Tim Sharp, senior policy officer for employment rights at the TUC, said: “It’s really disappointing we haven’t seen it yet. It seems to give a sense of where workplace rights issues sit in the set of priorities.”
Last month it emerged the government was reviewing options to change workers’ rights after Brexit amid concerns over border disruption for companies and a push by ministers to demonstrate benefits from leaving the EU.
However, the new business secretary, Kwasi Kwarteng, then stage a rapid U-turn late last month, saying the work was “no longer happening within the Department for Business, Energy and Industrial Strategy”.
He added: “I made it very very clear to officials in the department that we’re not interested in watering down workers’ rights.”
Opposition voices are, however, concerned that a review being led by the former Tory leader Ian Duncan Smith into post-Brexit opportunities could be used to recommend watering down employment standards, in a process that is due to report back to the prime minister in April.
Charities said rising unemployment caused by the Covid crisis raised the risk of unscrupulous employers abusing the law.
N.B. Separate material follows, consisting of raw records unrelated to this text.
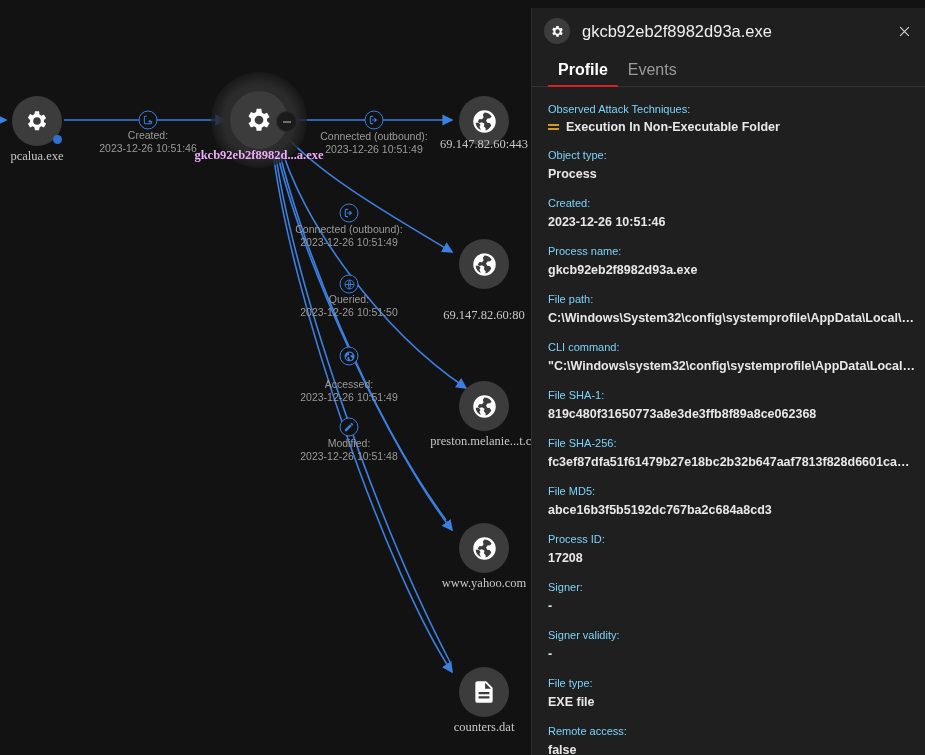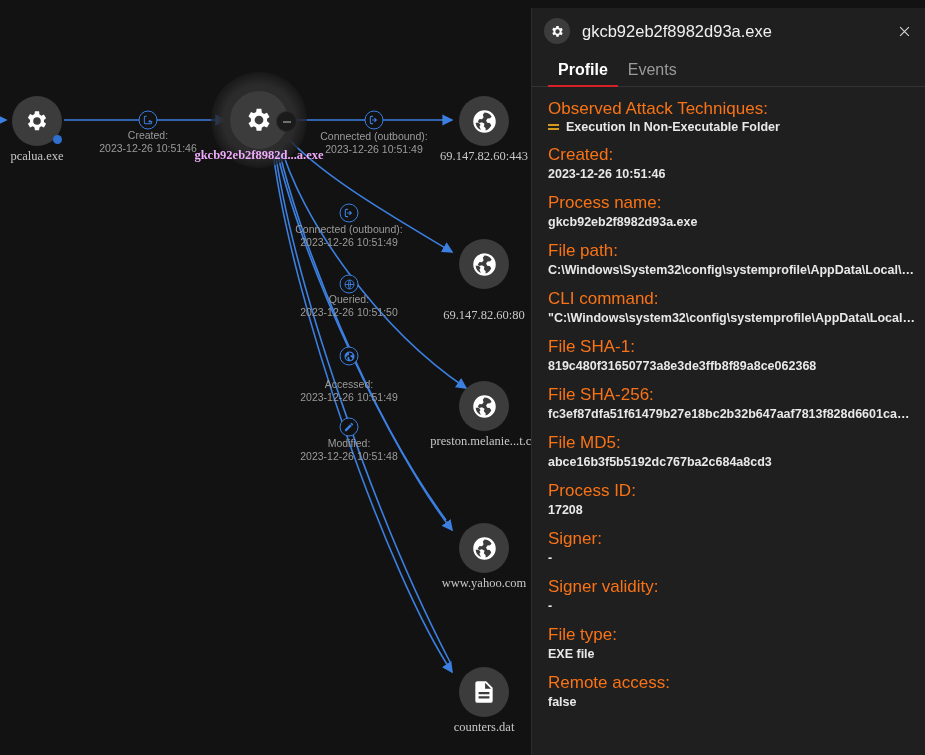--- a/index.html
+++ b/index.html
@@ -101,7 +101,7 @@
   }
   .field{margin-bottom:13px;}
   .field-label{
-    color:#f97316;font-size:17px;line-height:16px;margin-bottom:3px;
+    color:#7dd3fc;font-size:11px;line-height:16px;margin-bottom:3px;
   }
   .field-value{
     color:#e8e8e8;font-size:12.5px;line-height:16px;font-weight:bold;

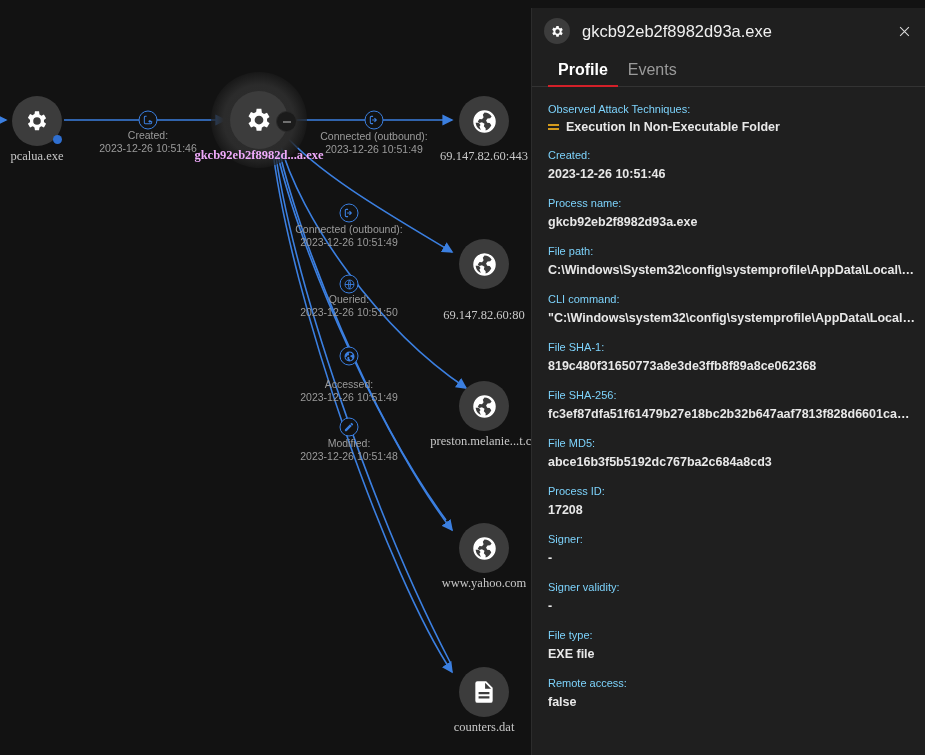--- a/index.html
+++ b/index.html
@@ -183,7 +183,7 @@
             <path d="M12 2a10 10 0 1 0 0 20 10 10 0 0 0 0-20zm-1 17.9A8 8 0 0 1 4.1 13H7l1.5 2-1 1.4.8 2.1.7 1.4zM18.3 7.6 17 9l-2.3.3-1.3 1.7 1 2 2.2.4 1.4 1.9A8 8 0 0 1 13 19.9V18l-1.6-1.7.6-2.3-2.3-1.3-2.2.7L6 12l1.6-2.2 2.2.3 1.4-1.8-.7-2.2L12 4.1a8 8 0 0 1 6.3 3.5z"></path>
           </svg>
         </div>
-        <div class="node-label" style="left:484px;top:149px;">69.147.82.60:443</div>
+        <div class="node-label" style="left:484px;top:137px;">69.147.82.60:443</div>
       </div>
 
       <div class="node">

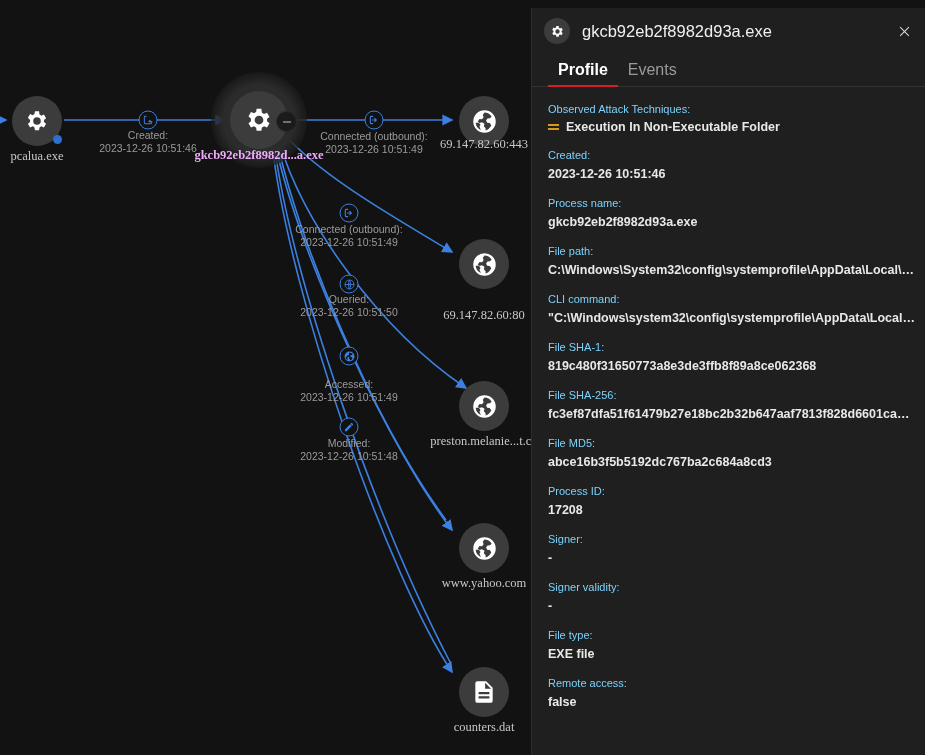--- a/index.html
+++ b/index.html
@@ -327,6 +327,10 @@
         </div>
       </div>
 
+      <div class="field">
+        <div class="field-label">Object type:</div>
+        <div class="field-value">Process</div>
+      </div>
 
       <div class="field">
         <div class="field-label">Created:</div>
Past recessions have also contributed to growth in low-paid and precarious work that has trapped workers in poverty.
Dave Innes, the head of economics at the Joseph Rowntree Foundation, said ministers delivering on the Queen’s speech promised the government could build a more secure future for workers hit hardest by the Covid recession.
“Only a recovery with a strong focus on good jobs, as opposed to any jobs, will help families who have been pulled into poverty during this crisis, as well as addressing the existing flaws in the labour market which have kept people trapped,” he said.